In The Warren Adams, 74 Fed. 413, 20 C. C. A. 486, the court says:

"Where a vessel, soon after leaving a port, becomes leaky without stress of weather or other adequate cause of injury, the presumption is that she was unsound before setting sail. The law will intend a want of seaworthiness, because no visible or rational cause other than a latent or inherent defect in the vessel can be assigned for the result. But where it satisfactorily appears that the vessel encountered marine perils, which might well disable a stanch and well-manned ship, no such presumption can be invoked."

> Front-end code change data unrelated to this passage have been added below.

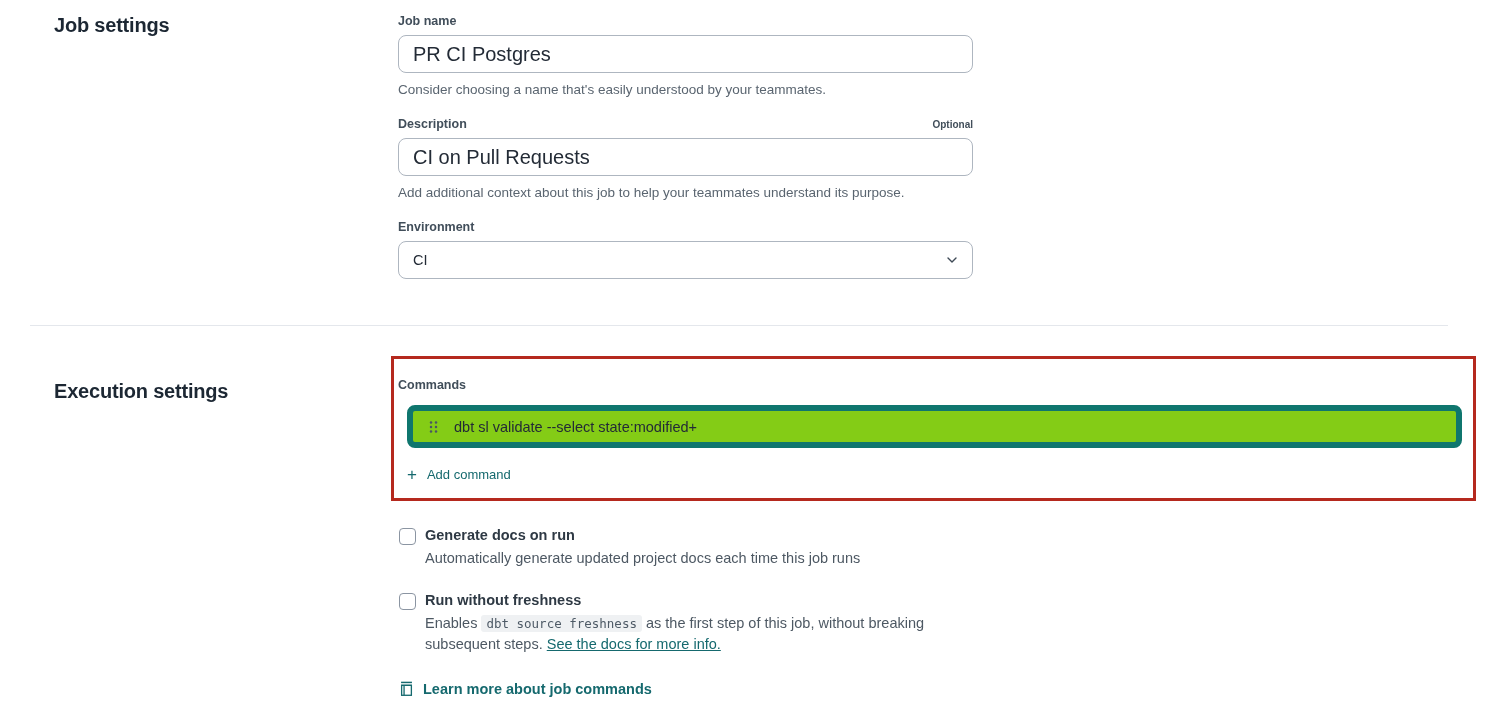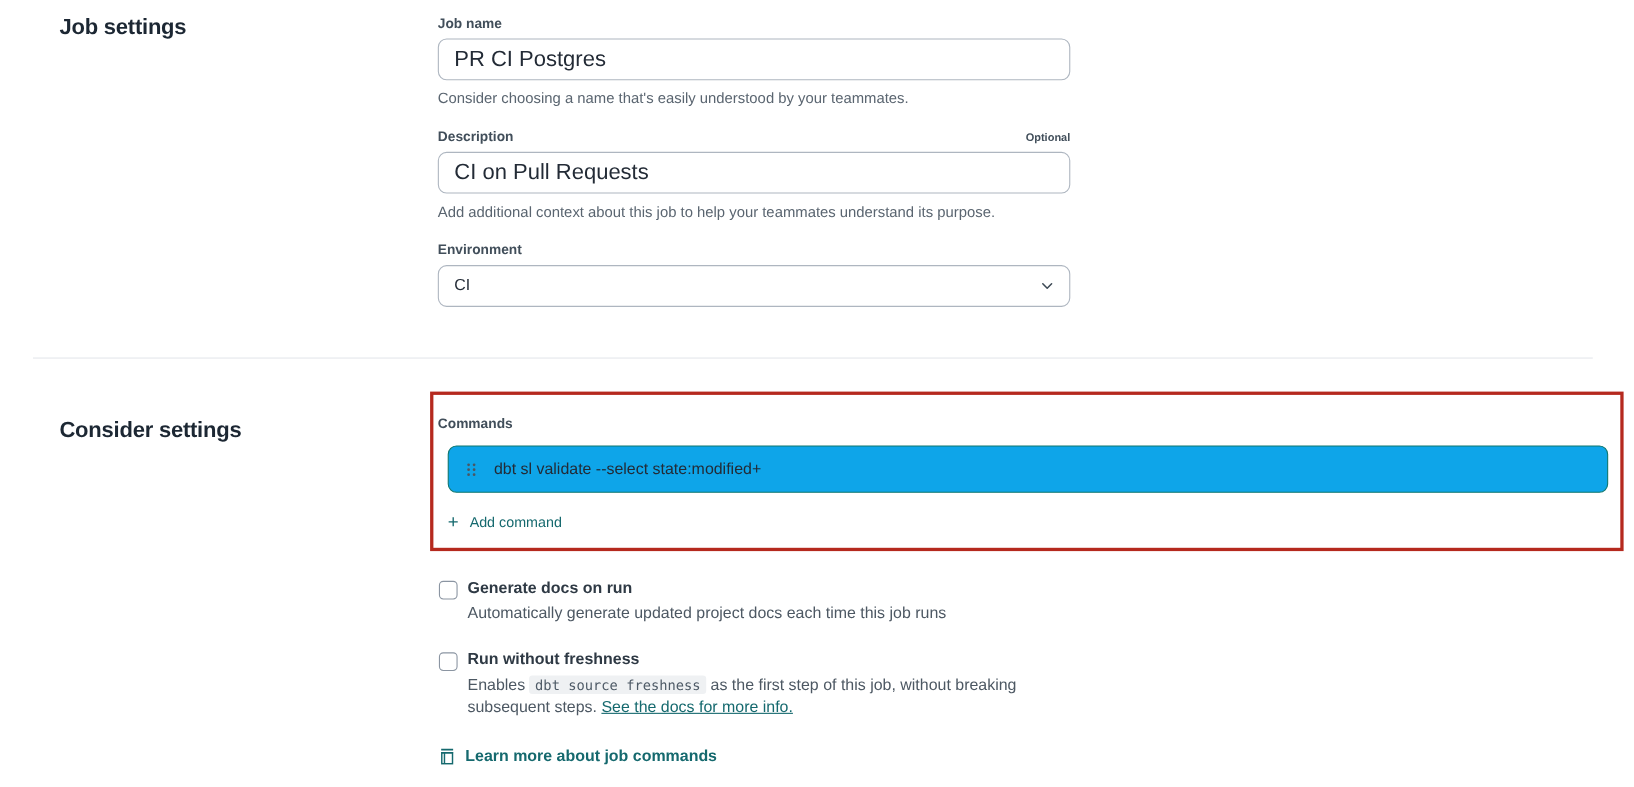--- a/index.html
+++ b/index.html
@@ -223,7 +223,7 @@
 
 <div class="section exec-section">
   <div class="heading-col exec-heading">
-    <h2 class="section-title">Consider settings</h2>
+    <h2 class="section-title">Execution settings</h2>
   </div>
   <div class="form-col-wide">
 

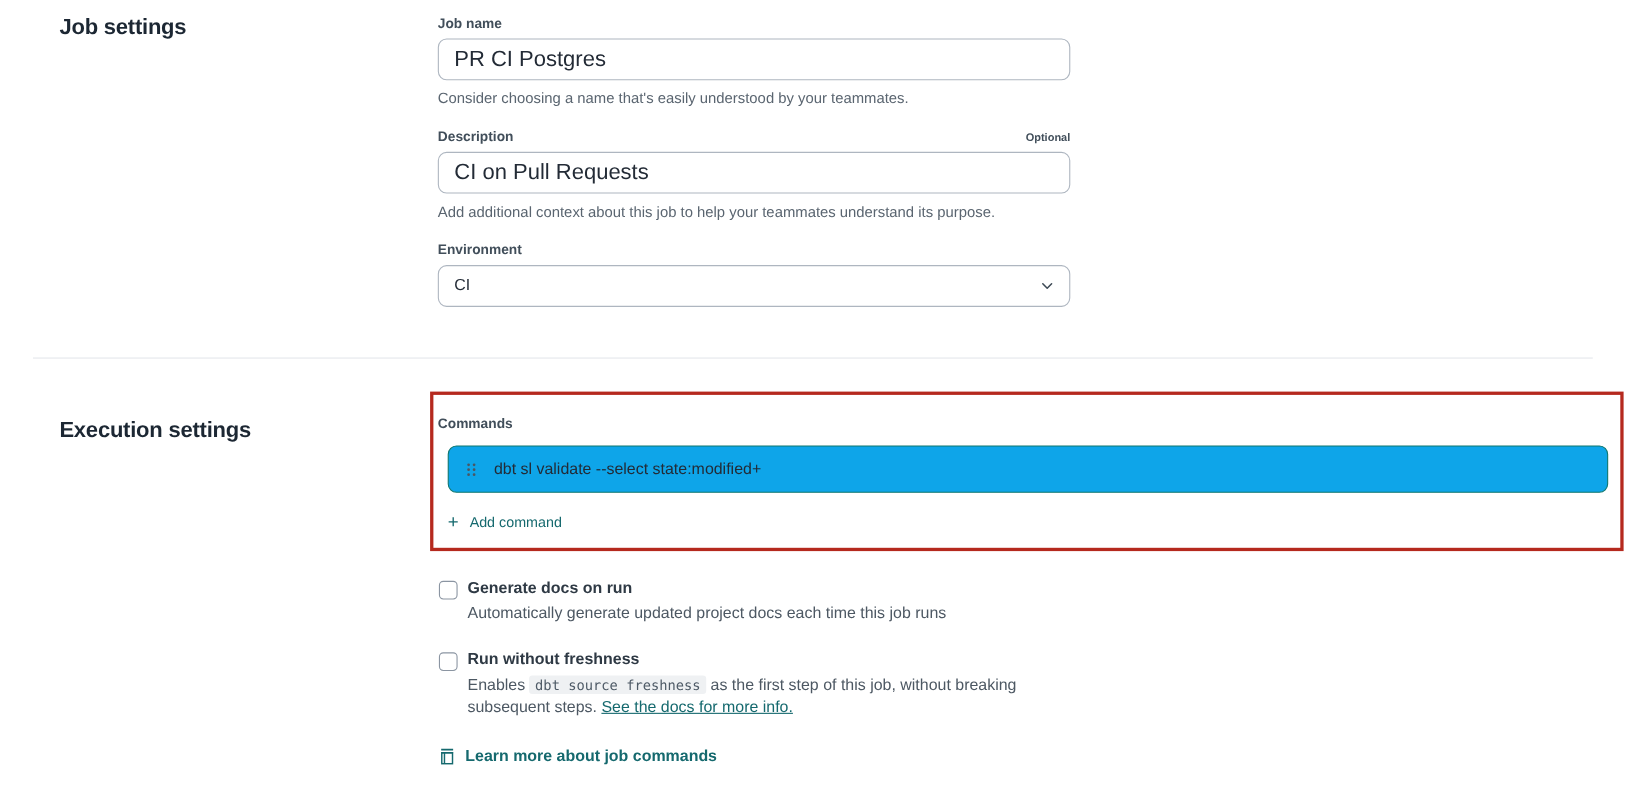--- a/index.html
+++ b/index.html
@@ -94,12 +94,12 @@
     margin-left: 9px;
     width: 1055px;
     height: 43px;
-    border: 1px solid #0f766e;
+    border: 6px solid #0f766e;
     border-radius: 8px;
     display: flex;
     align-items: center;
     padding: 0 12px;
-    background: #0ea5e9;
+    background: #84cc16;
   }
   .grip-handle {
     display: inline-flex;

In The Ontario (D. C.) 106 Fed. 329, Judge Brown, a very able and experienced admiralty judge, reviewing many of the cases, says:

"Leaks arising in the course of heavy weather to a ship proved by abundant testimony to have been carefully observed and tested in the particulars complained of, and found in all respects reasonably fit for the voyage, are held to be properly attributable to the excepted perils or 'dangers of the sea,' and not to unseaworthiness."

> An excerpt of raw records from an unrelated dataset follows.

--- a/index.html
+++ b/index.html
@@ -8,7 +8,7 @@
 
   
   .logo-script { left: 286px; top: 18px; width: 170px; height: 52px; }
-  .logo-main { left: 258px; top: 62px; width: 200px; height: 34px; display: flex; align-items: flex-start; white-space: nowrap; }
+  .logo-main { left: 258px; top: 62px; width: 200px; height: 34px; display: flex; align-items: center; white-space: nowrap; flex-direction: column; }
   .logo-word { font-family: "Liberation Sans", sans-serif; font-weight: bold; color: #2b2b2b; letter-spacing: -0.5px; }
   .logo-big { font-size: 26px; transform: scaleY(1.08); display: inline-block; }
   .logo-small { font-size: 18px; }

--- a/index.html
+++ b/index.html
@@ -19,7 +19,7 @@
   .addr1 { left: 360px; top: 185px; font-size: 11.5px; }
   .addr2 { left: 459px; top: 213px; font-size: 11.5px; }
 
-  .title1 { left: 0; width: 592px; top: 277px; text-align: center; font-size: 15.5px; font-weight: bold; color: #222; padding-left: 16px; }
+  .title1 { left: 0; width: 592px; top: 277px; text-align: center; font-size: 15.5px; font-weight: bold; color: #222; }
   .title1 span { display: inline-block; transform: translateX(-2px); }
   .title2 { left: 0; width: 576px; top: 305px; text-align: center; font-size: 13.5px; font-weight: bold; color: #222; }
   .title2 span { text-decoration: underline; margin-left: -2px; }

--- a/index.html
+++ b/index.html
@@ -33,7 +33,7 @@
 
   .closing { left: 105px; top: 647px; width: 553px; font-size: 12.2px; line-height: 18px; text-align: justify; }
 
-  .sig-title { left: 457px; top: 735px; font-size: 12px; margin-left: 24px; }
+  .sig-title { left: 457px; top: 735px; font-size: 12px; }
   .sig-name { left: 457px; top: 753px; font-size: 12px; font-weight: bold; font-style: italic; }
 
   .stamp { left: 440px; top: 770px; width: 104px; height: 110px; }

The rolling of the ship, in what all the witnesses testify to have been uncommonly rough and heavy seas, with the attendant straining, furnishes a sufficient and reasonable explanation of the leaking. This rolling would prevent the pumps from exhausting all the water, and the damage from the blowing of the sea water from the hold, and from the taking in of water through the hatches, was a damage which could not have been avoided by the use of ordinary care. No human strength could resist, and no human foresight could prevent, the operation of these elements. Absolute impregnability to the assaults of the elements is not the test of seaworthiness. The test is whether she was reasonably fit for the contemplated voyage. voyage. Nor is there any rule which defines with unfailing accuracy the degree of violence of winds or waves which constitute a peril of the sea. Cross-seas of unusual violence are sometimes so held, and there is a case which holds that the blowing of the vessel is a peril of the sea. It has been held, too, that the mere rolling of a vessel in a cross-sea is not of itself a peril of the sea. It has been also held that the term is not to be restricted to damage inflicted by the extraordinary violence of the winds and waves.